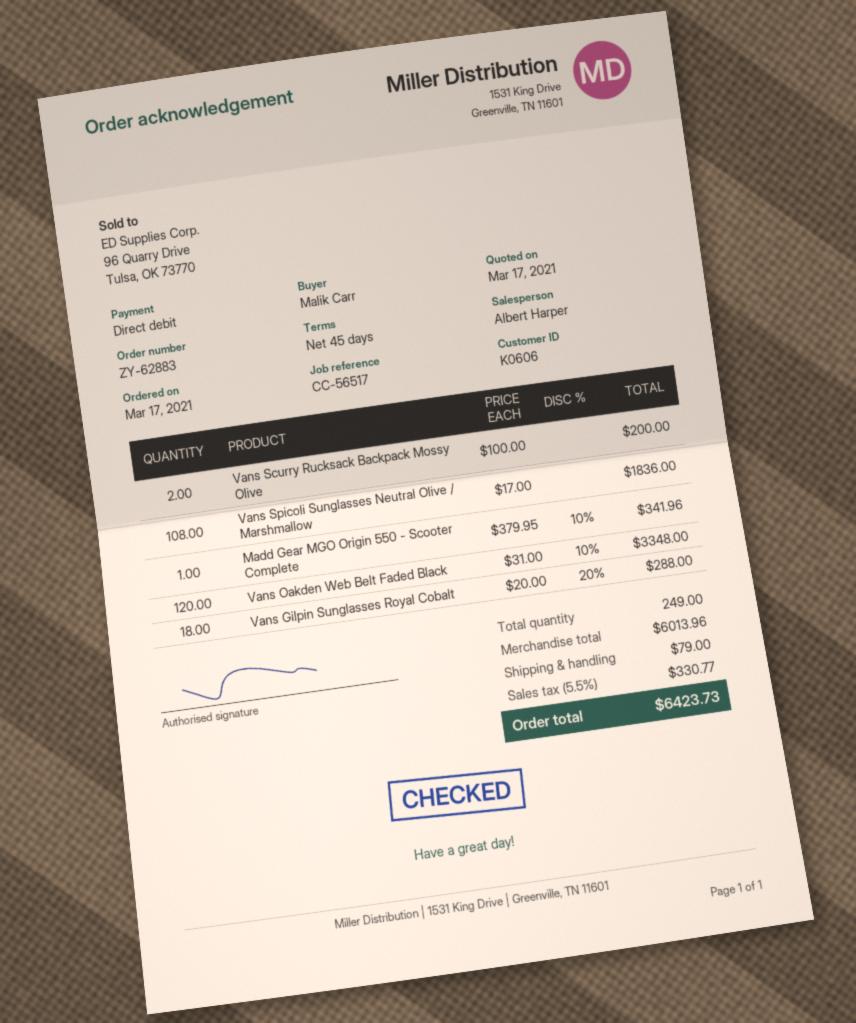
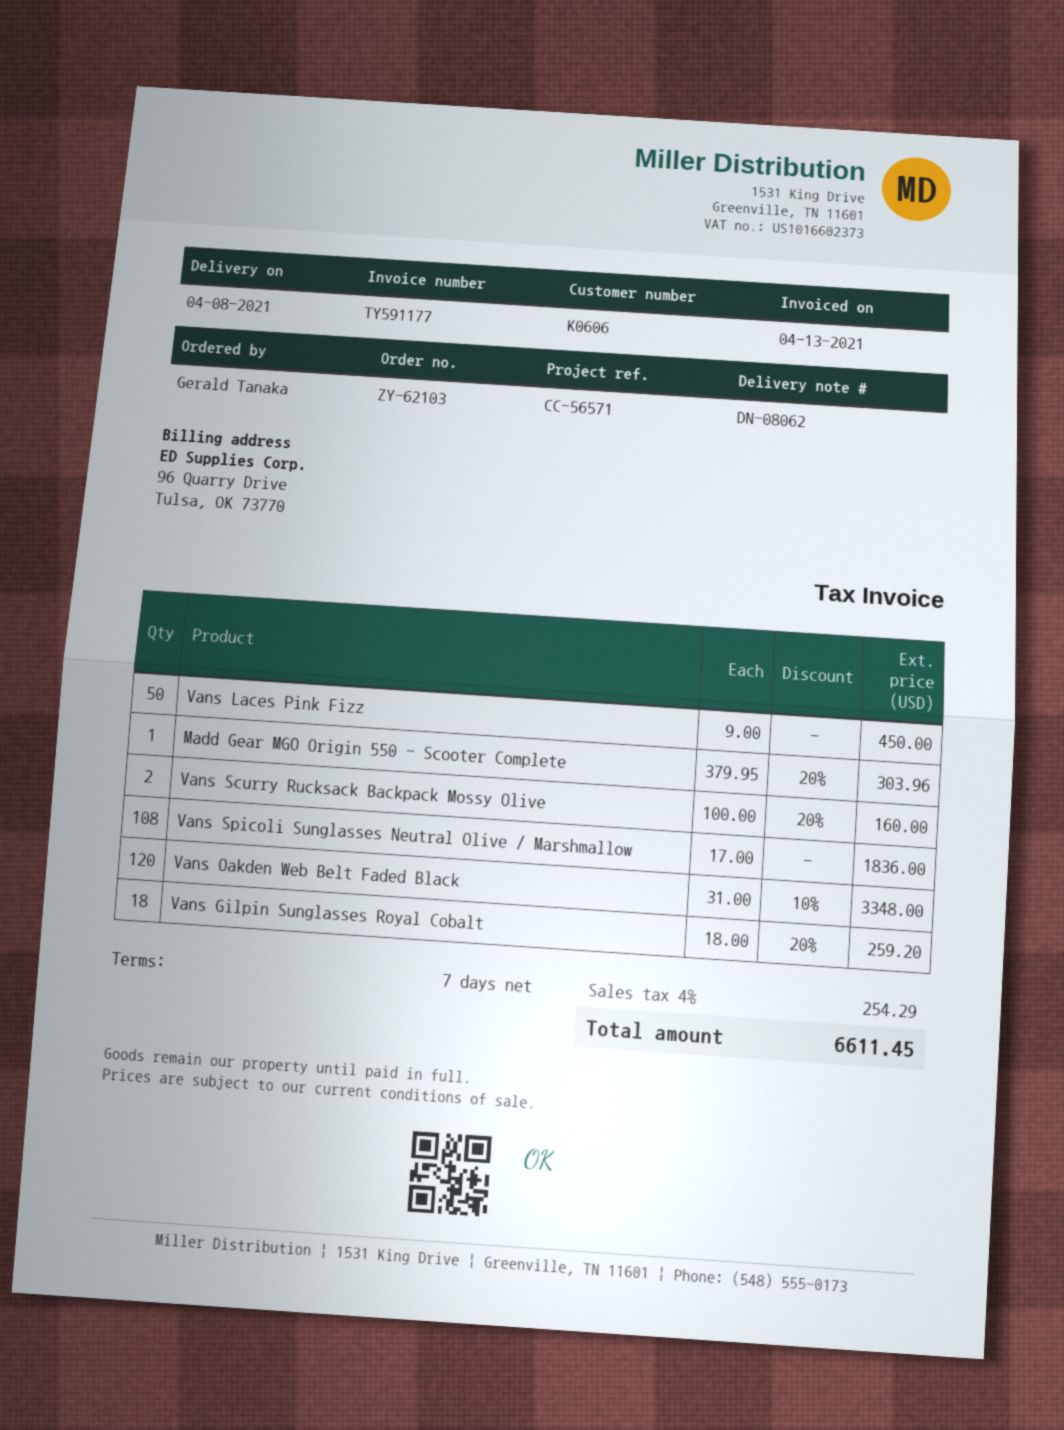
order number: ZY-62883 -> ZY-62103
payment terms: 45 days -> 7 days
reference: CC-56517 -> CC-56571
ordered by: Malik Carr -> Gerald Tanaka
Vans Scurry Rucksack Backpack Mossy Olive: 2 x 100.00 = 200.00 -> 2 x 100.00 - 20% = 160.00
Madd Gear MGO Origin 550 - Scooter Complete: 1 x 379.95 - 10% = 341.96 -> 1 x 379.95 - 20% = 303.96
Vans Gilpin Sunglasses Royal Cobalt: 18 x 20.00 - 20% = 288.00 -> 18 x 18.00 - 20% = 259.20
Vans Laces Pink Fizz: none -> 50 x 9.00 = 450.00
shipping: 79.00 -> none
tax: 5.5% = 330.77 -> 4% = 254.29
total: 6423.73 -> 6611.45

Task objective: What you give back must match the entries exactly, apart from the omitted pictures.

Output of the exercise:
order number: ZY-62883 -> ZY-62103
payment terms: 45 days -> 7 days
reference: CC-56517 -> CC-56571
ordered by: Malik Carr -> Gerald Tanaka
Vans Scurry Rucksack Backpack Mossy Olive: 2 x 100.00 = 200.00 -> 2 x 100.00 - 20% = 160.00
Madd Gear MGO Origin 550 - Scooter Complete: 1 x 379.95 - 10% = 341.96 -> 1 x 379.95 - 20% = 303.96
Vans Gilpin Sunglasses Royal Cobalt: 18 x 20.00 - 20% = 288.00 -> 18 x 18.00 - 20% = 259.20
Vans Laces Pink Fizz: none -> 50 x 9.00 = 450.00
shipping: 79.00 -> none
tax: 5.5% = 330.77 -> 4% = 254.29
total: 6423.73 -> 6611.45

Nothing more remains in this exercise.